Not to you and I, ingagroznaya, or the other talented ones here. It is a heck of a lot for those with lesser ability - a mountainous task for many. What you are instantly doing here is setting up failure right from the start, for many pupils. Instantly you are saying to a vulnerable beginner unable to meet your over-demanding requirements, "Playing the piano is
really hard. You have to be able to master staggeringly large amounts of material in a ridiculously short time. If you cannot do this, then you are useless and should not continue."
Uh, forgot to share with you - one of my teenager cried today. I was not yelling. I was silent actually. Closed my face with my hands because I could not see or hear it much longer. I had nothing to say. Neurotic laughs was verging, but I held them. I did not know how to react.
She brought back Tchaikovsky's "June Barcarolla " for the first time ( first week ) almost up to tempo ( faster actually in some parts ), almost memorized. 1/3 of the notes wrong. If I were not to know what she was playing, I probably would not recognize it at all.
Amused, I asked her to repeat it. She played same nonsense note by note without blinking an eye. Assuming she was a perfect student for 5 years, how would you react? I really did not know how to handle it. If this is happens next week, what should I do? What would you do? 1/3 through out the whole piece. 2/3 in some parts. I don't exaggerate the number.
Here is how I would have handled this. I would have said, "Great try, well done. It was fluent, nearly up to speed and almost memorised. I am impressed."
Brief pause and a hug (you might need to miss out that last bit

)
"Do you realise how many misreadings you have?"
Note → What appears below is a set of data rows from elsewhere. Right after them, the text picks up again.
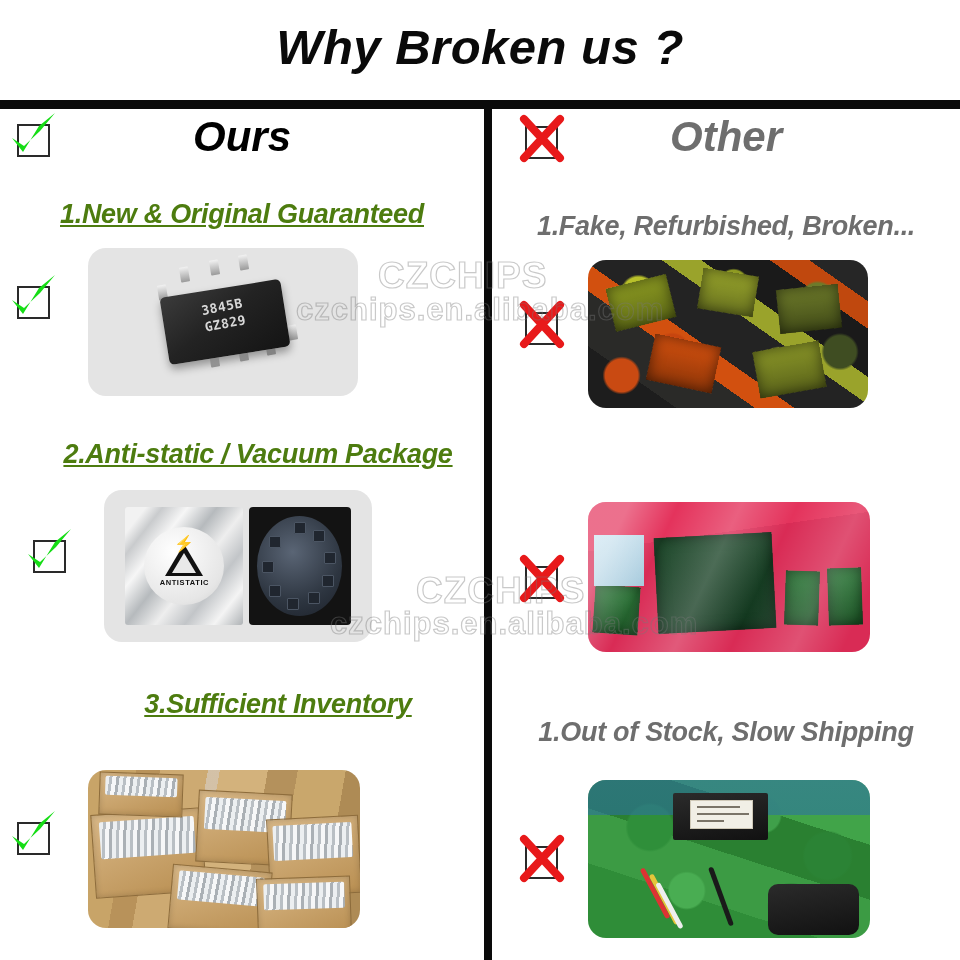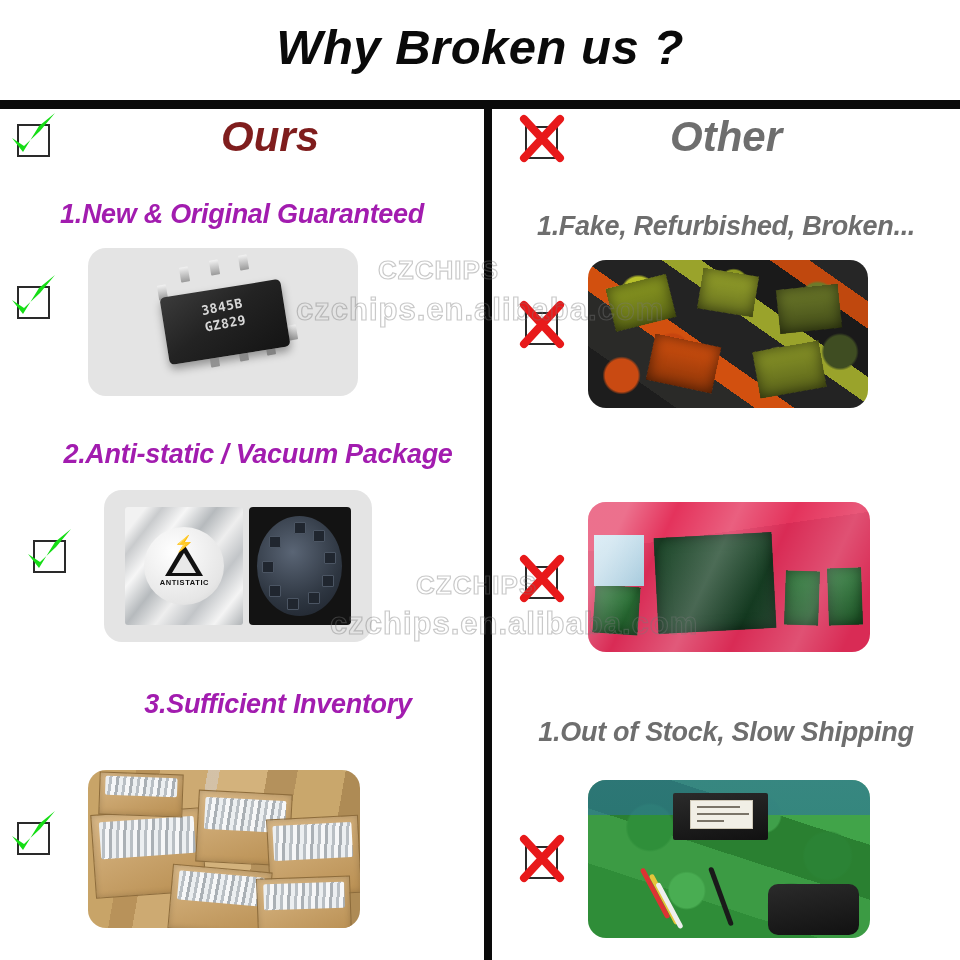"Ours" .col-head.left .col-head-label { color: #7f1d1d -> #000000; padding-left: 28px -> none }
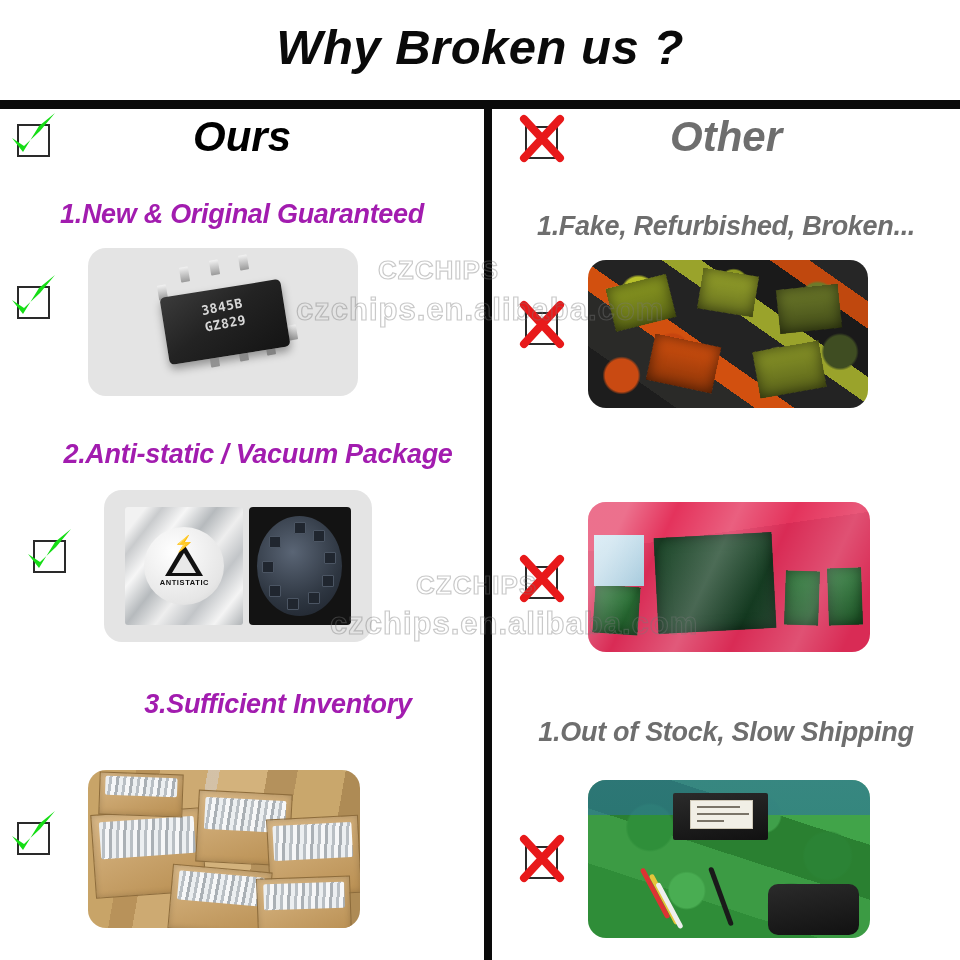"1.New & Original Guaranteed" .row-block.left .row-title { color: #a21caf -> #4d7c0f; text-decoration: none -> underline }
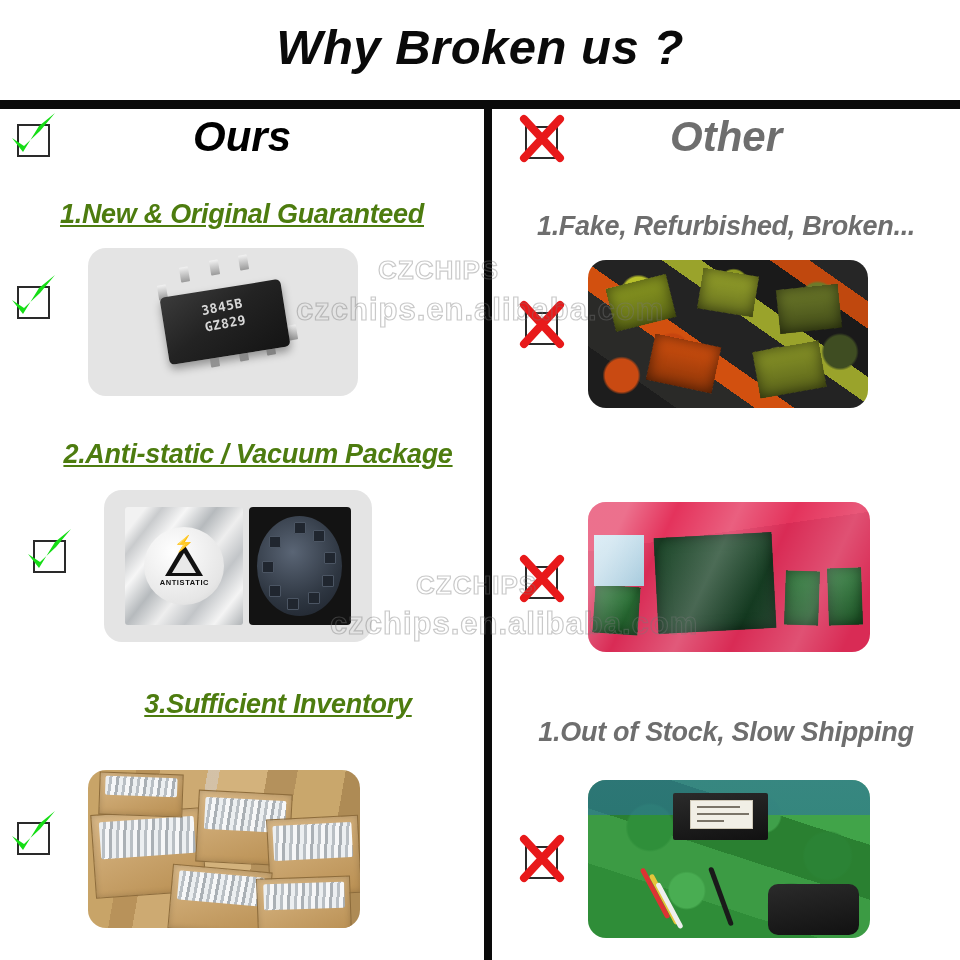"CZCHIPS" .wm-big { font-size: 26px -> 37px }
What happened next would depend on the reply. A 'no' would call for a few lines of me playing it correctly so see if she can hear the difference. Establishing this might call for a bit of me playing it correctly and then demonstrating the difference in her playing, but all kids get the message in the end.
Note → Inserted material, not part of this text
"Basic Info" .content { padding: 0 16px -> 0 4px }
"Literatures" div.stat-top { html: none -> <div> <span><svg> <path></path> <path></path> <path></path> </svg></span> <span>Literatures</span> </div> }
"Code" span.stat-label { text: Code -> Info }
Having established some understanding of how far astray she had gone, this would have followed, "You have three choices. Which one you chose depends entirely on you, on how much you enjoy the piece and how confident you are. You can: abandon the piece altogether; you can take it away and try to correct it yourself - this will be a good exercise for you; I will correct it with you, but this will feel very critical. What is your choice?"
Assuming she wanted to carry on with the piece, my end of lesson comment would be the nearest thing I said to being harsh, "Ok, do the best you can with it for next week. I will not criticise you if you do not make huge progress with the textual accuracy, so do not be apprehensive. We
will abandon it next week, though, if it is not a lot better - there is no point in my trying to teach you something that is hopelessly incorrect."
See: no yelling; no unhappiness; no resentful, hurt or humiliated child.
The same sort of event happened here, last Saturday. For reasons that do not matter, 16 year old Kieran had his first lesson for a month. He played me the Mozart D minor Fantasy - he wants to play it as part of an exam programme in November and had two lessons on it previously.
In a way, his performance was wonderful - passionate, full-of-life, stormy, fast, brilllliant finger work, the lot.
And completely, hopelessly wrong. Rhythm clueless. Tempi changing nearly every bar. Stylistically clueless. So far wide of the mark that the mark could not even be seen

So, did I shout at him? Call him an idiot? Throw things at him? Tell him how bad it really was?
Of course not. That would have gained nothing but a humiliated, resentful, surly and un-cooperative pupil for an hour long lesson that would have been conducted in a hurt silence.
Kieran is emotionally robust, so I did not need to be as gentle with him as with others. What I said was, "Wow. That was some performance. Fiery and passionate doesn't do it justice. How on earth did you play the cadenzas at that speed? Fantastic. You have major problems with the piece, though. Your rhythms are mostly wrong. Your tempi change almost bar-by-bar. The dynamic range and emotional intensity are overdone in much of the piece. Putting the latter right will be easy - I can show you where you are going wrong. Correcting the rhythms will be much harder. After all, I spent the previous two lessons with you on the rhythm and you appear to have taken no notice. I am afraid this is what happens when people do not have a lesson for a month. I am not going to try to do anything about it now because you have already been playing this piece for two months and it is time to do something different. We shall return to it in a few weeks and look afresh at the rhythm and temip. Then it will be a case of correcting them or learning a different piece. Playing it as you do is not an option - you would fail."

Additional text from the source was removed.